◆ Difference listings:
:::::
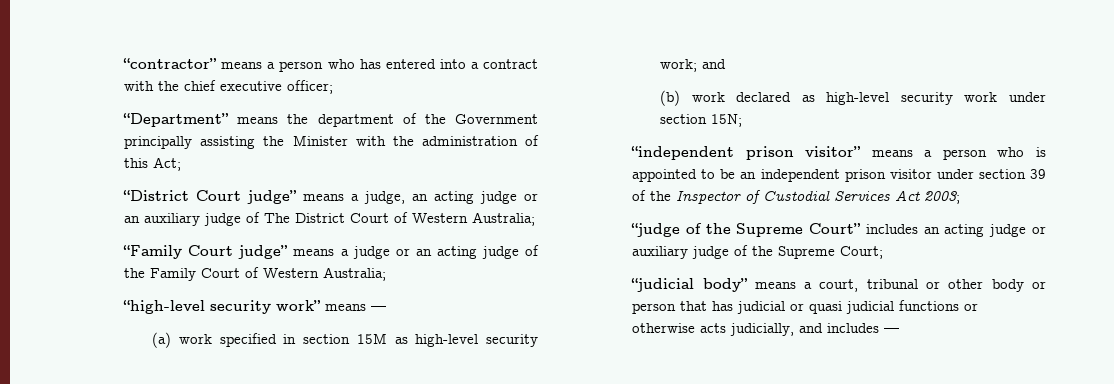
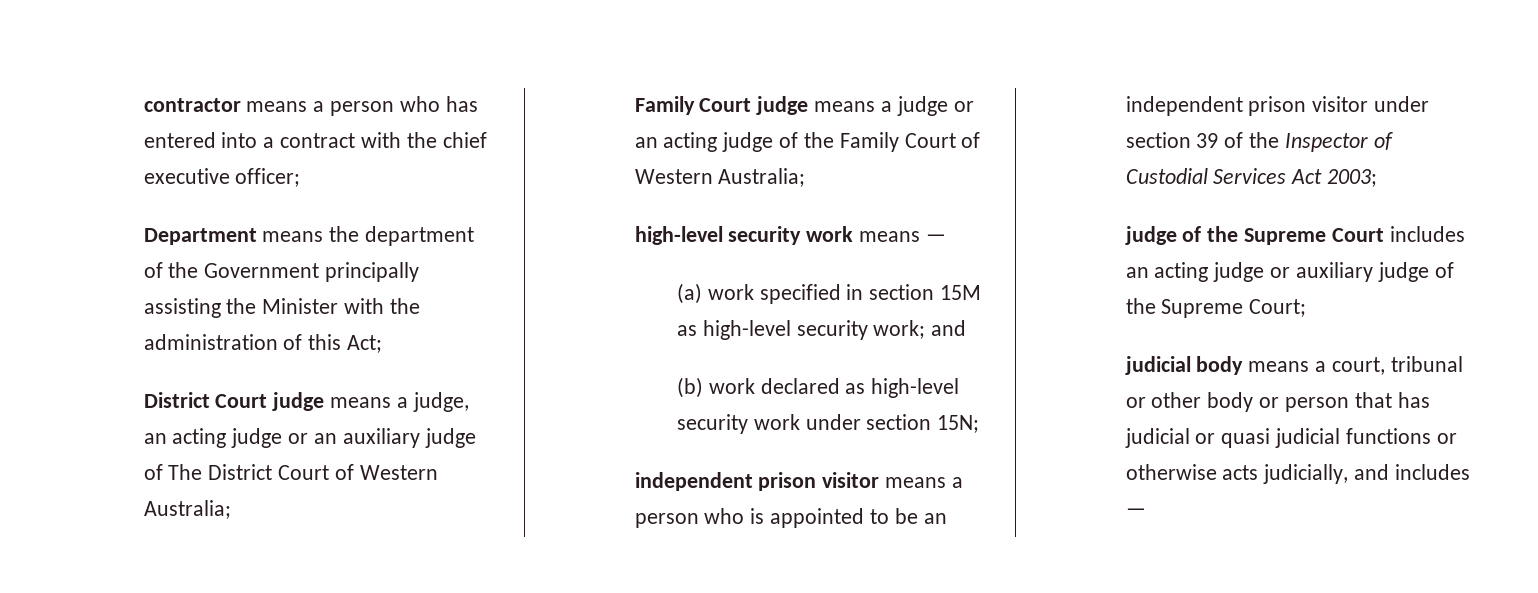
- “contractor” means a person who has entered into a contract with the chief executive officer;
+ contractor means a person who has entered into a contract with the chief executive officer;
- “Department” means the department of the Government principally assisting the Minister with the administration of this Act;
+ Department means the department of the Government principally assisting the Minister with the administration of this Act;
- “District Court judge” means a judge, an acting judge or an auxiliary judge of The District Court of Western Australia;
+ District Court judge means a judge, an acting judge or an auxiliary judge of The District Court of Western Australia;
- “Family Court judge” means a judge or an acting judge of the Family Court of Western Australia;
+ Family Court judge means a judge or an acting judge of the Family Court of Western Australia;
- “high-level security work” means —
+ high-level security work means —
- “independent prison visitor” means a person who is appointed to be an independent prison visitor under section 39 of the Inspector of Custodial Services Act 2003;
+ independent prison visitor means a person who is appointed to be an independent prison visitor under section 39 of the Inspector of Custodial Services Act 2003;
- “judge of the Supreme Court” includes an acting judge or auxiliary judge of the Supreme Court;
+ judge of the Supreme Court includes an acting judge or auxiliary judge of the Supreme Court;
- “judicial body” means a court, tribunal or other body or person that has judicial or quasi judicial functions or otherwise acts judicially, and includes —
+ judicial body means a court, tribunal or other body or person that has judicial or quasi judicial functions or otherwise acts judicially, and includes —

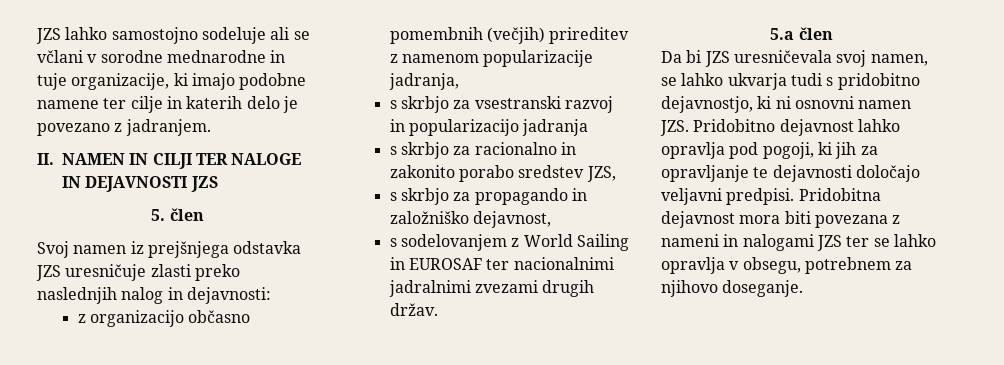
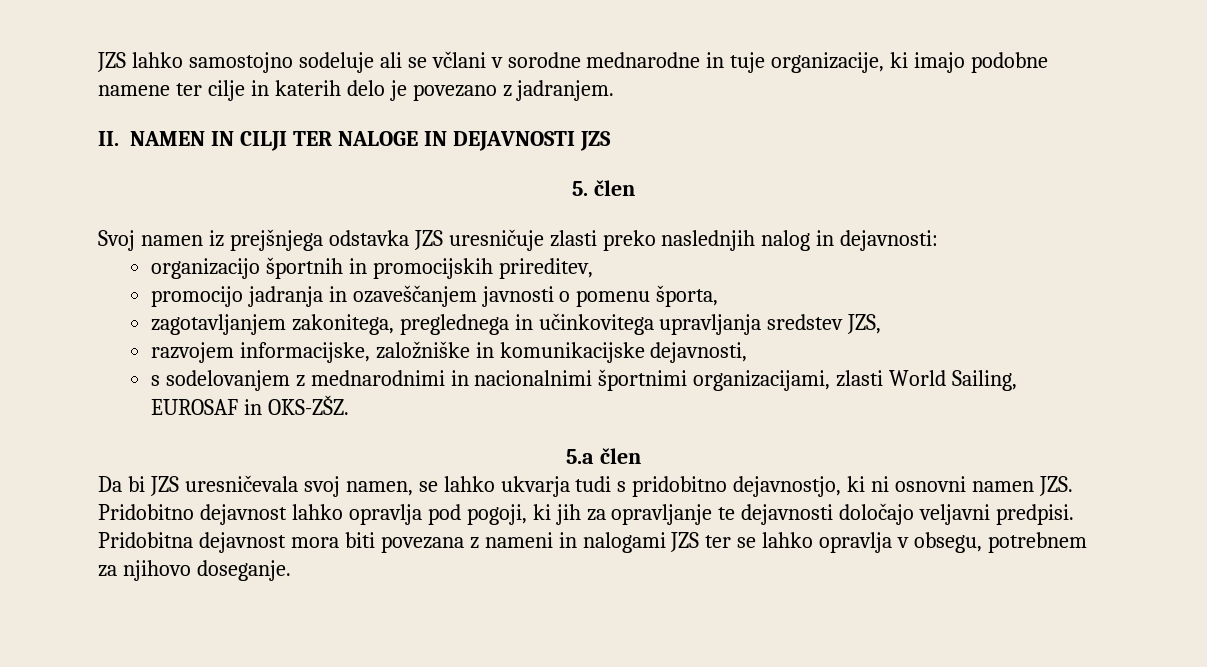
- z organizacijo občasno pomembnih (večjih) prireditev z namenom popularizacije jadranja,
- s skrbjo za vsestranski razvoj in popularizacijo jadranja
- s skrbjo za racionalno in zakonito porabo sredstev JZS,
- s skrbjo za propagando in založniško dejavnost,
- s sodelovanjem z World Sailing in EUROSAF ter nacionalnimi jadralnimi zvezami drugih držav.
+ organizacijo športnih in promocijskih prireditev,
+ promocijo jadranja in ozaveščanjem javnosti o pomenu športa,
+ zagotavljanjem zakonitega, preglednega in učinkovitega upravljanja sredstev JZS,
+ razvojem informacijske, založniške in komunikacijske dejavnosti,
+ s sodelovanjem z mednarodnimi in nacionalnimi športnimi organizacijami, zlasti World Sailing, EUROSAF in OKS-ZŠZ.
:::::
◆ TASK STATEMENT:
Only lines that contain "security" are needed, so copy each of them from the data.

◆ OUTPUT OF THE EXERCISE:
- “high-level security work” means —
+ high-level security work means —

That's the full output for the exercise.